Does Karan Thapar in I'm bowled each time (Sunday Sentiments, August 14) pretend to be ignorant about cricket or is he too wise to follow the game played and watched by fools as George Bernard Shaw claimed?india Updated: Aug 20, 2011 23:19 IST
On an easy wicket about cricket
Does Karan Thapar in I'm bowled each time (Sunday Sentiments, August 14) pretend to be ignorant about cricket or is he too wise to follow the game played and watched by fools as George Bernard Shaw claimed? Thapar's sense of humour, though, makes his column enjoyable. His ignorance about cricket manages to humour the critics and incense the fans.
Jayalakshmi Chellappa, via email
In spite of humiliating defeats, cricket's popularity will not suffer in India. The various segments within the game like batting, bowling and wicket-keeping allow one to specialise and excel. It is not a fast, body contact game like football or hockey. It does not require intense training. The competition remains restricted to a dozen countries. Overall, it provides an easy way out.
Ashok Ghosh, Delhi
Endless hurdles won't work
This refers to the article As opposed to an Opposition (Chanakya, August 14). The Opposition, whether in Parliament or state assemblies, is not meant to oppose each and every move of the government or to hold the working of legislatures to ransom. Crores of rupees spent by the government of the day on public works is halted when a new political party comes to power. The need of the hour is a mature and meaningful Opposition.
MPS Chadha, Chandigarh
In a democracy, the Opposition champions the cause of public interest. But it reduces its role by just acting as a stumbling block in Parliament. It cannot do worse than stalling parliamentary proceedings that delay important legislations, vital to the growth of the nation.

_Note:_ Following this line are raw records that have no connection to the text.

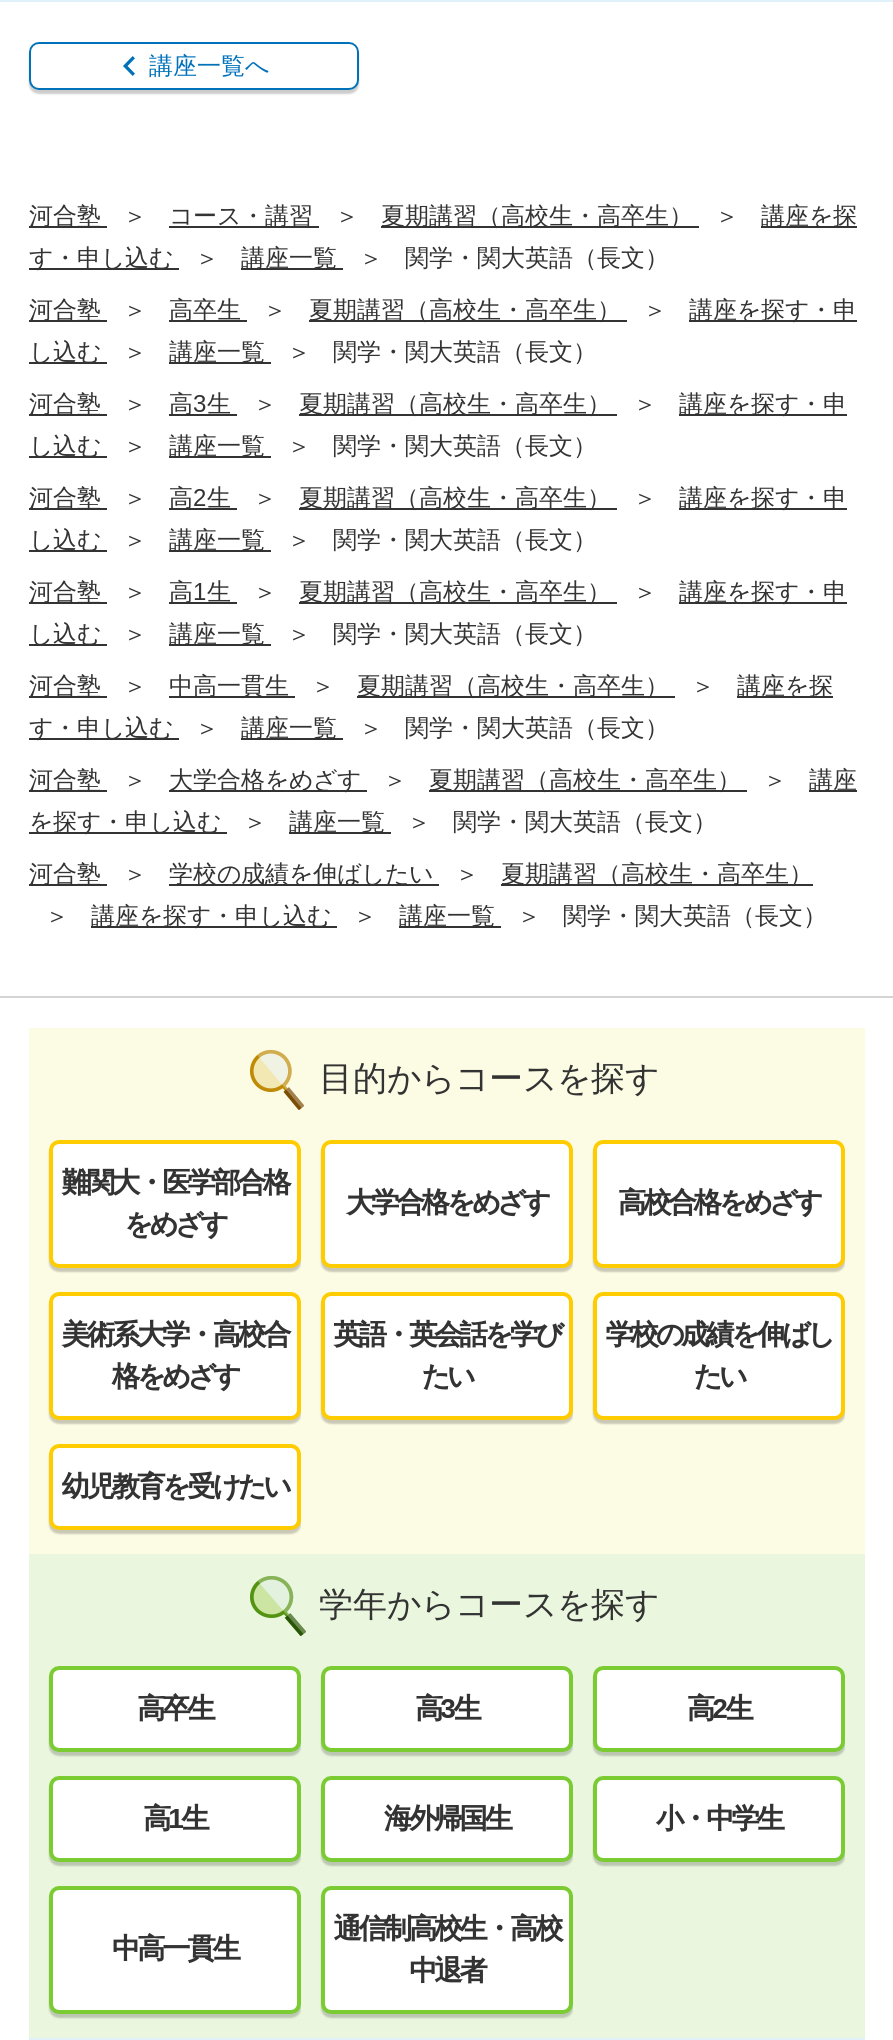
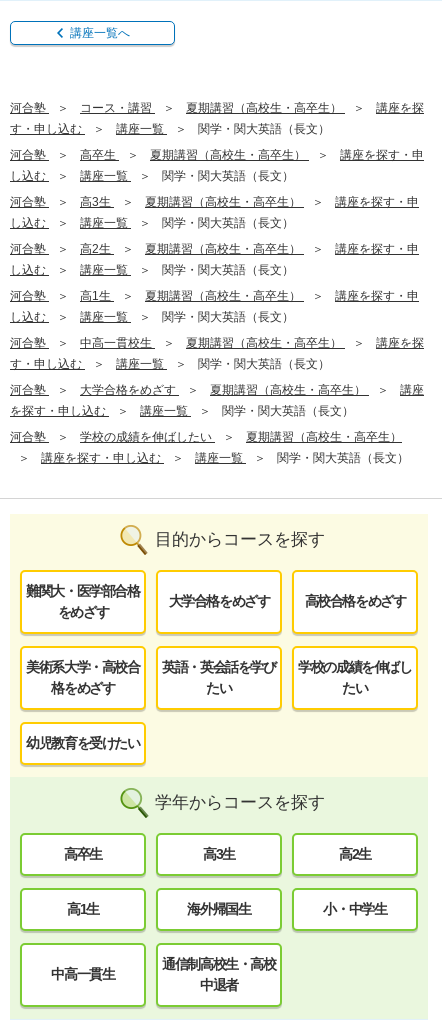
- 中高一貫生
+ 中高一貫校生
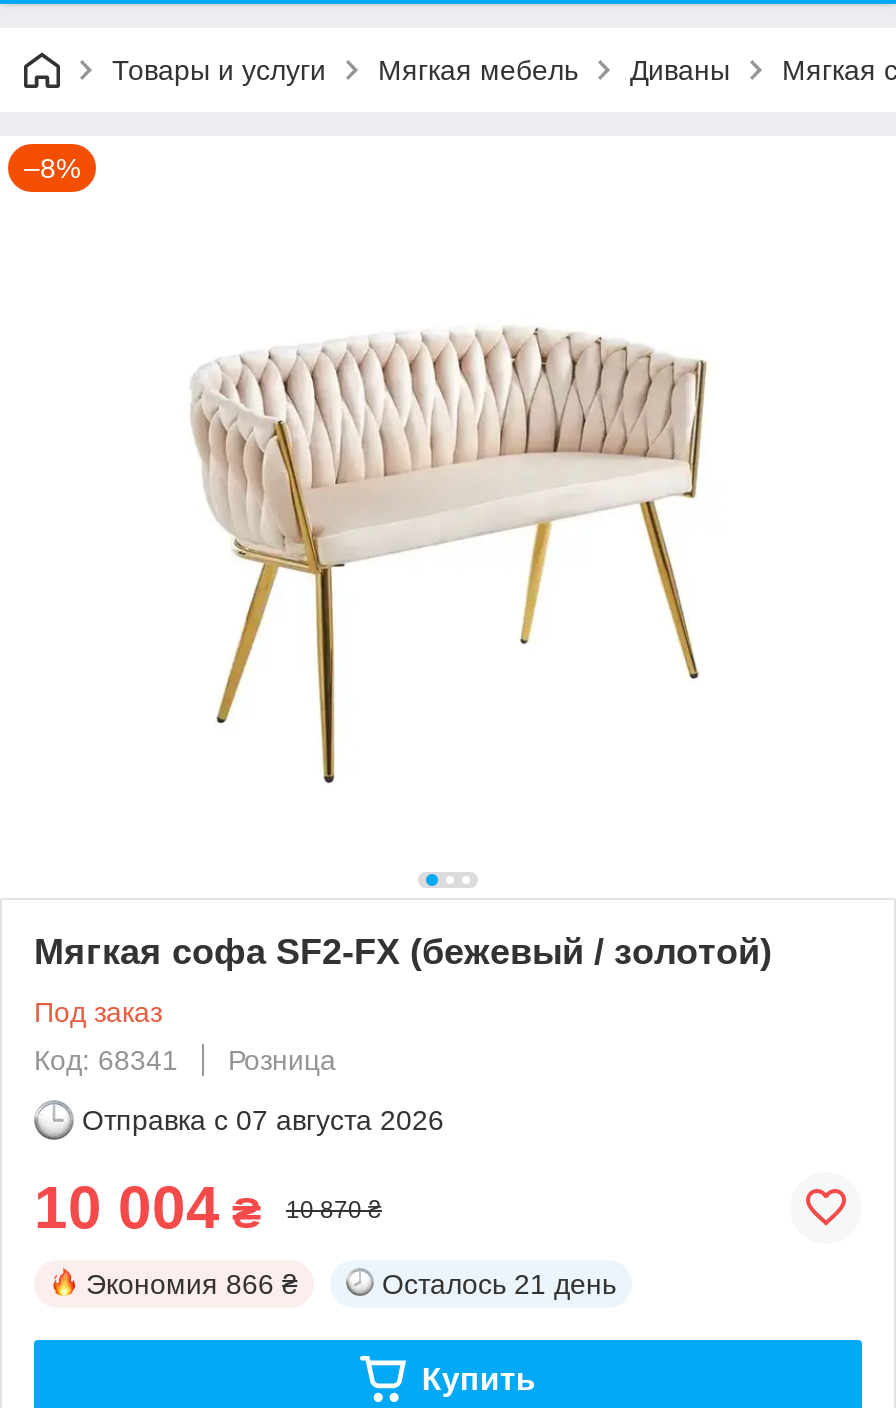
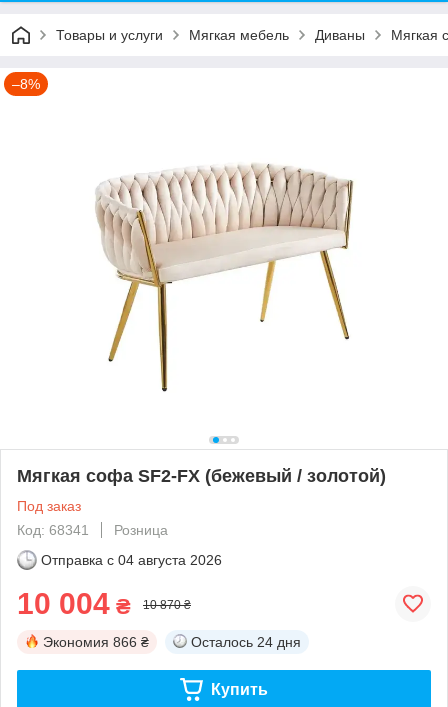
- Отправка с 07 августа 2026
+ Отправка с 04 августа 2026

- Осталось 21 день
+ Осталось 24 дня
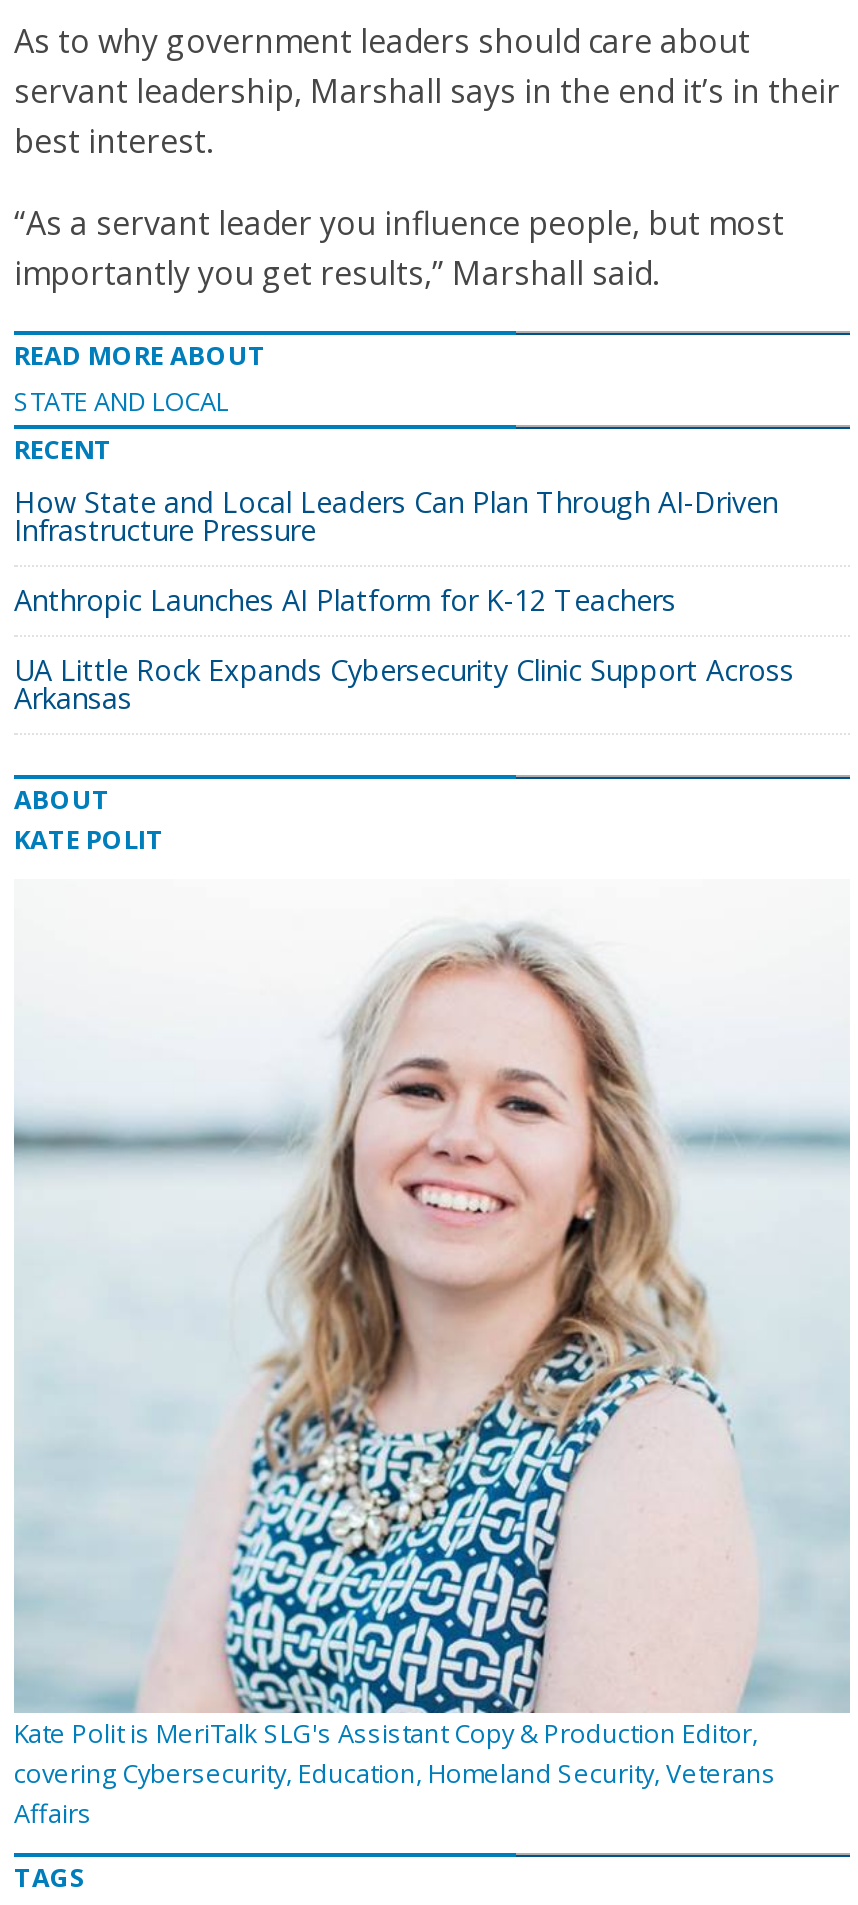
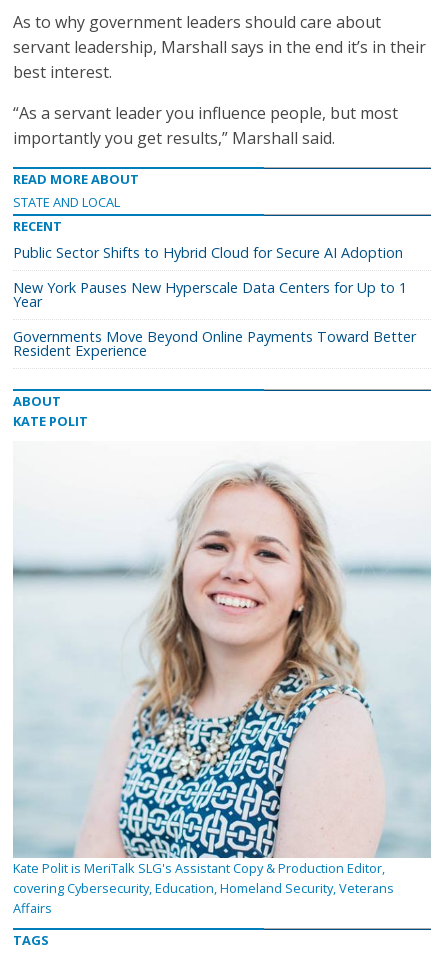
- How State and Local Leaders Can Plan Through AI-Driven
- Infrastructure Pressure
+ Public Sector Shifts to Hybrid Cloud for Secure AI Adoption

- Anthropic Launches AI Platform for K-12 Teachers
+ New York Pauses New Hyperscale Data Centers for Up to 1
+ Year

- UA Little Rock Expands Cybersecurity Clinic Support Across
- Arkansas
+ Governments Move Beyond Online Payments Toward Better
+ Resident Experience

Jitendra Kothari, via email
Because of the BJP's unabated stalling of the Parliament sessions, UPA 2 has been unable to introduce many important bills in Parliament. This is not the way a country aspiring to be a superpower should function.
Prashant Rakheja, via email
The brown man's burden
With reference to Indrajit Hazra's article Oi, brown sahebs! (Red Herring, August 14), there is no doubt that the impact of British rule will continue to be debated for years to come. But Hazra is right in his final verdict that India would have been better off without colonial rule. It is incredible that this country, filled with intelligent and enterprising people, could be subdued by a few thousand foreigners.
M Ratan, Delhi
Hazra is right about the nefarious designs of the British rulers, though Indians, too, were responsible for the colonial rule. The British, however, bled us dry: in 1901, half of India's net revenue went towards payment of salaries of British civil servants and army officers.
Nishit Patel, Mumbai
An apology's long overdue
Khushwant Singh in Clearing the air on the man who 'owned' half the Capital (With Malice Towards One and All, August 14) has brought up the issue of his father Sobha Singh's deposition against Bhagat Singh. There is no doubt that Sobha Singh was the owner of half of the capital, but wealth and philanthropy do not absolve a person of his sins. Instead of dragging the issue further, the family must seek an unconditional apology from the nation to avoid the stigma.
RK Garg, via email
The course of true love
With reference to Aasheesh Sharma's article Meet the love commandos (People and Journeys, August 14), the love commandos are doing a good job protecting young lovers who marry against their parents' wishes. Such marriages are a step towards a classless society. Couples are threatened not only by their parents but also by relatives and friends. Those opposing love marriages need counselling to change their attitude and the police and civil society can play a role there.